他温柔地看着我,轻轻地说道:“嘉木,以后这种话让我先对你说就好了,你可以尽情地笑我,只要你能够接受,我就感到很满足了。”
“……”
我……我该怎么回答?被那双申请的眼睛注视得心慌不止,一时间竟连一个字都说不出來,我和他就这么对望了三四秒,他终于还是露出了原型,“李嘉木,我劝你两秒以内给我答案,不然我不知道自己会做出什么事來。”
“啊?……唔……”
死肖尘,还沒到两秒好不好?你这是耍赖!!!
被那匹狼吻得嘴唇发肿,晚上,我对着镜子看着自己的香肠嘴,越想越不对劲,刚才到底发生什么了?怎么才十几分钟的功夫,世界就逆转了,我就被骗到到他手里了呢?还有,这个空无一人的家是怎么回事?爸和三姐又跑到哪里去了?
疑惑之下,我在厕所给我爸打去了电话,接电话的是三姐,她用她那依然温柔的声音告诉我这支电话的主人已经睡去,并告诉我墨墨已经到了她那让我不要担心,最后还不忘嘱咐我和肖尘共度良宵。
好吧……等等,她说什么,共度良宵!?
“喂!喂!”三姐啊,有你这样的老师,有你这样的妈吗?
我现在深刻怀疑李赫天同志其实并未睡着,只是怕我追问而逃开了,这死板的老头子什么时候开始也会出阴招了?还和肖尘一起算计我,他这叫什么爹?
我才是他女儿好不好?他为什么总是这么偏向肖尘?!
正愤怒着,洗手间门外传來肖尘贼兮兮的声音:“嘉木啊,你洗好了吗?”
098我得选个黄道吉日
一个人坐在客厅的沙发上,听着洗手间里传來的水声,心脏就那么咕咚咕咚跳着,脑袋里一直回荡着肖尘刚才那句令人琢磨的话。
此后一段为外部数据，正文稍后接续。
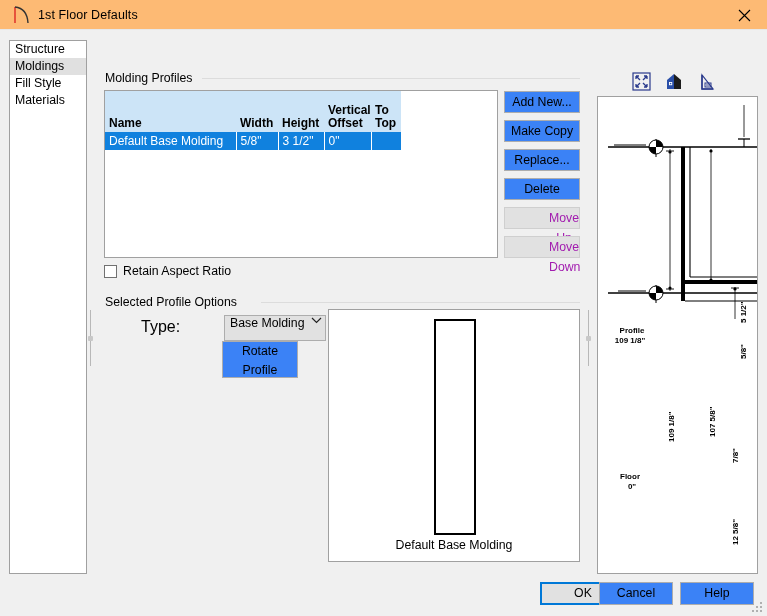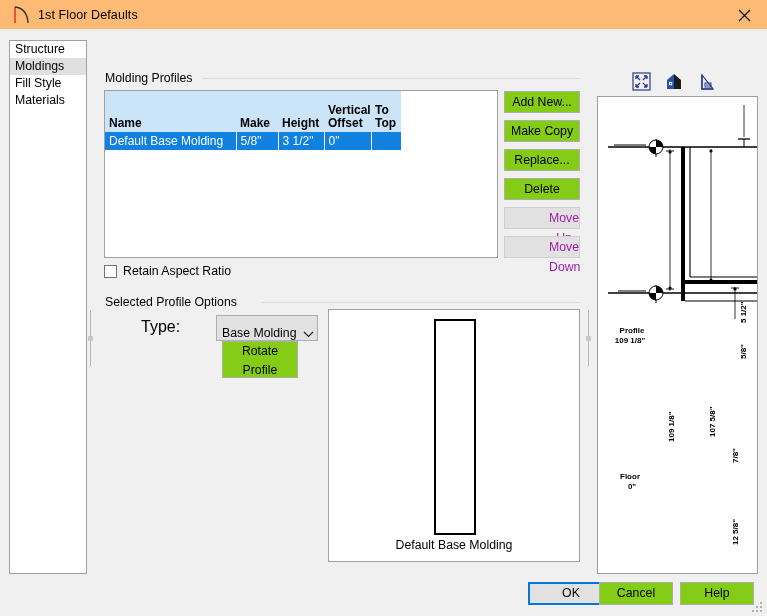"Add New..." .btn { background: #84cc16 -> #3b82f6 }
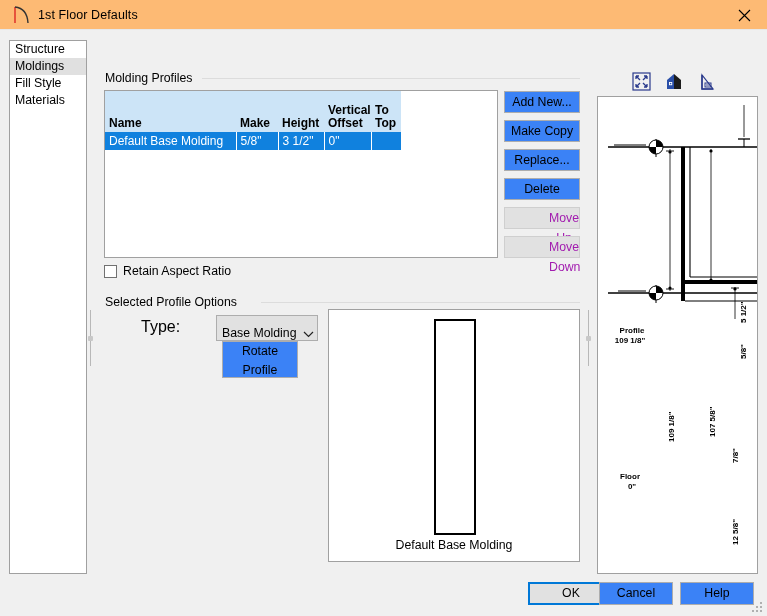"Make" th { text: Make -> Width }
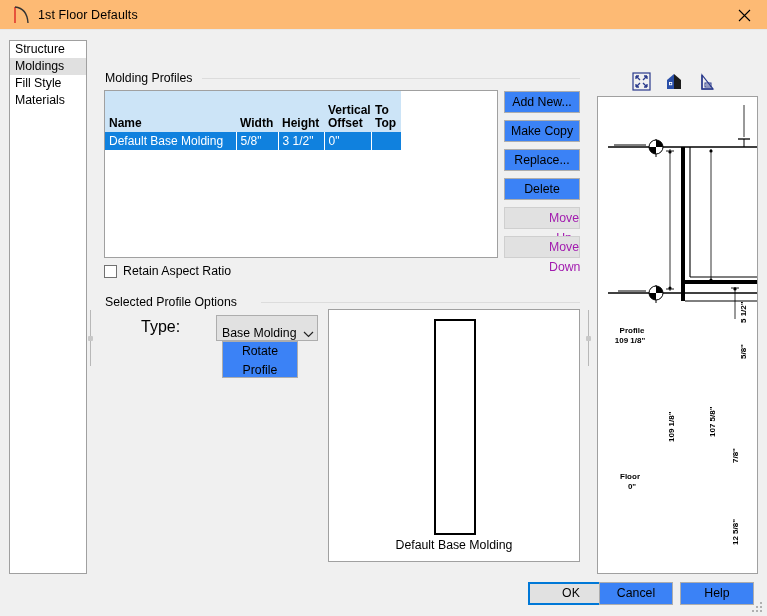"Base Molding" .combo { align-items: flex-end -> flex-start; left: 216px -> 224px }
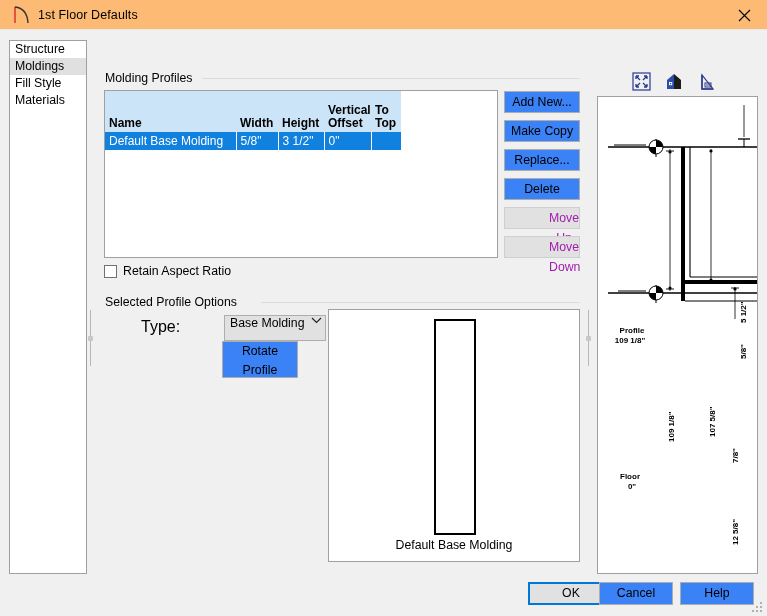"OK" div.btn { left: 528px -> 540px }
他到底想干什么?孤男寡女共处一室不算,还是别后重逢旧情复燃,接下來该不会就是干柴烈火吧……
停停停,我在想什么啊?
我用力拍了拍发烫的脸颊,试图让那些出格的想法脱离脑海。
“你一个人瞎想什么呢?”肖尘不知什么时候出來了,一屁股坐在我旁边,一脸贼笑,“哦吼,我知道了,是少儿不宜的事情,对不对?”
那么大个沙发,非离我这么近干什么?我差点被他夹成肉饼,干咳两声道:“你才在想少儿不宜的事情呢!”我怎么可能承认,太丢脸了……
“嗯。”
沒想到他答应得倒是理直气壮,“我是在想今天晚上我们是不是应该做点什么呢?”